___ DATA TO USE
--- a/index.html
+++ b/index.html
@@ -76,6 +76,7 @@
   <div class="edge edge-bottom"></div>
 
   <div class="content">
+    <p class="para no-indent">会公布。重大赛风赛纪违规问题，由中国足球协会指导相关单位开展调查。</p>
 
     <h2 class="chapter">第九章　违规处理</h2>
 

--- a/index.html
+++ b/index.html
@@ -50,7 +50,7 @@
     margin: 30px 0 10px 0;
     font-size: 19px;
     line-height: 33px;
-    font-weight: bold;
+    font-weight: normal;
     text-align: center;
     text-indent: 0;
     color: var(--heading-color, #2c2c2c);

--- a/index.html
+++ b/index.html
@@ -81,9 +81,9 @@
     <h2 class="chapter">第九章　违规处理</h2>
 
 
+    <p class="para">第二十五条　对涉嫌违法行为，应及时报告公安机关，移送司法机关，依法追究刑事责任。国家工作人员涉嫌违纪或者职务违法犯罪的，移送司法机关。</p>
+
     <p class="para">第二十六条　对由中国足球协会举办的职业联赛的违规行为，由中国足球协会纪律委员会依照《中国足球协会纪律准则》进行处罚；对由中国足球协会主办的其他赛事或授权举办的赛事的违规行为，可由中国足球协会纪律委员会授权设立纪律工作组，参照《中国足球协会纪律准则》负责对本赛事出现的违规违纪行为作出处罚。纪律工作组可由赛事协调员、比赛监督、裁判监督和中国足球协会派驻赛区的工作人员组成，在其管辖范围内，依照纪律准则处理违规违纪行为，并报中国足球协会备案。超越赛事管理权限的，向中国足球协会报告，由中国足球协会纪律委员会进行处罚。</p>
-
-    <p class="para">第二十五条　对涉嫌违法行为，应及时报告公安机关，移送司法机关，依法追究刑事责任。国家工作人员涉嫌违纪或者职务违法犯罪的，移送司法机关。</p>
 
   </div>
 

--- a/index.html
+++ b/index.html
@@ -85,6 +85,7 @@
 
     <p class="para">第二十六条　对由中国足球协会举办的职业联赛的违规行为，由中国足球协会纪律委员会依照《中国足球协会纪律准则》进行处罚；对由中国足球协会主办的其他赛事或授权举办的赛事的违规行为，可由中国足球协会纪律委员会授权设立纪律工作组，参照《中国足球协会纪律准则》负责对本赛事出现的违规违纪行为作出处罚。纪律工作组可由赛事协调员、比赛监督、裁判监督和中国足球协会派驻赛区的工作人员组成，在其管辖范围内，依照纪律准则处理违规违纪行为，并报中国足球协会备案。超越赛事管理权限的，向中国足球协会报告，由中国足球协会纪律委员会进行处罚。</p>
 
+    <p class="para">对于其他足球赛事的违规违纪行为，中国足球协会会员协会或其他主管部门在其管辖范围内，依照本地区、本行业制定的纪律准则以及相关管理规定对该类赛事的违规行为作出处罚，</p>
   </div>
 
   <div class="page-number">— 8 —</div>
______
◆ **TO DO**
Whenever the string "class" shows up in a line of the entries, copy that line.

◆ **OUTPUT FOR THIS TASK**
   <div class="edge edge-bottom"></div>
   <div class="content">
+    <p class="para no-indent">会公布。重大赛风赛纪违规问题，由中国足球协会指导相关单位开展调查。</p>
     <h2 class="chapter">第九章　违规处理</h2>
     <h2 class="chapter">第九章　违规处理</h2>
+    <p class="para">第二十五条　对涉嫌违法行为，应及时报告公安机关，移送司法机关，依法追究刑事责任。国家工作人员涉嫌违纪或者职务违法犯罪的，移送司法机关。</p>
     <p class="para">第二十六条　对由中国足球协会举办的职业联赛的违规行为，由中国足球协会纪律委员会依照《中国足球协会纪律准则》进行处罚；对由中国足球协会主办的其他赛事或授权举办的赛事的违规行为，可由中国足球协会纪律委员会授权设立纪律工作组，参照《中国足球协会纪律准则》负责对本赛事出现的违规违纪行为作出处罚。纪律工作组可由赛事协调员、比赛监督、裁判监督和中国足球协会派驻赛区的工作人员组成，在其管辖范围内，依照纪律准则处理违规违纪行为，并报中国足球协会备案。超越赛事管理权限的，向中国足球协会报告，由中国足球协会纪律委员会进行处罚。</p>
-    <p class="para">第二十五条　对涉嫌违法行为，应及时报告公安机关，移送司法机关，依法追究刑事责任。国家工作人员涉嫌违纪或者职务违法犯罪的，移送司法机关。</p>
     <p class="para">第二十六条　对由中国足球协会举办的职业联赛的违规行为，由中国足球协会纪律委员会依照《中国足球协会纪律准则》进行处罚；对由中国足球协会主办的其他赛事或授权举办的赛事的违规行为，可由中国足球协会纪律委员会授权设立纪律工作组，参照《中国足球协会纪律准则》负责对本赛事出现的违规违纪行为作出处罚。纪律工作组可由赛事协调员、比赛监督、裁判监督和中国足球协会派驻赛区的工作人员组成，在其管辖范围内，依照纪律准则处理违规违纪行为，并报中国足球协会备案。超越赛事管理权限的，向中国足球协会报告，由中国足球协会纪律委员会进行处罚。</p>
+    <p class="para">对于其他足球赛事的违规违纪行为，中国足球协会会员协会或其他主管部门在其管辖范围内，依照本地区、本行业制定的纪律准则以及相关管理规定对该类赛事的违规行为作出处罚，</p>
   <div class="page-number">— 8 —</div>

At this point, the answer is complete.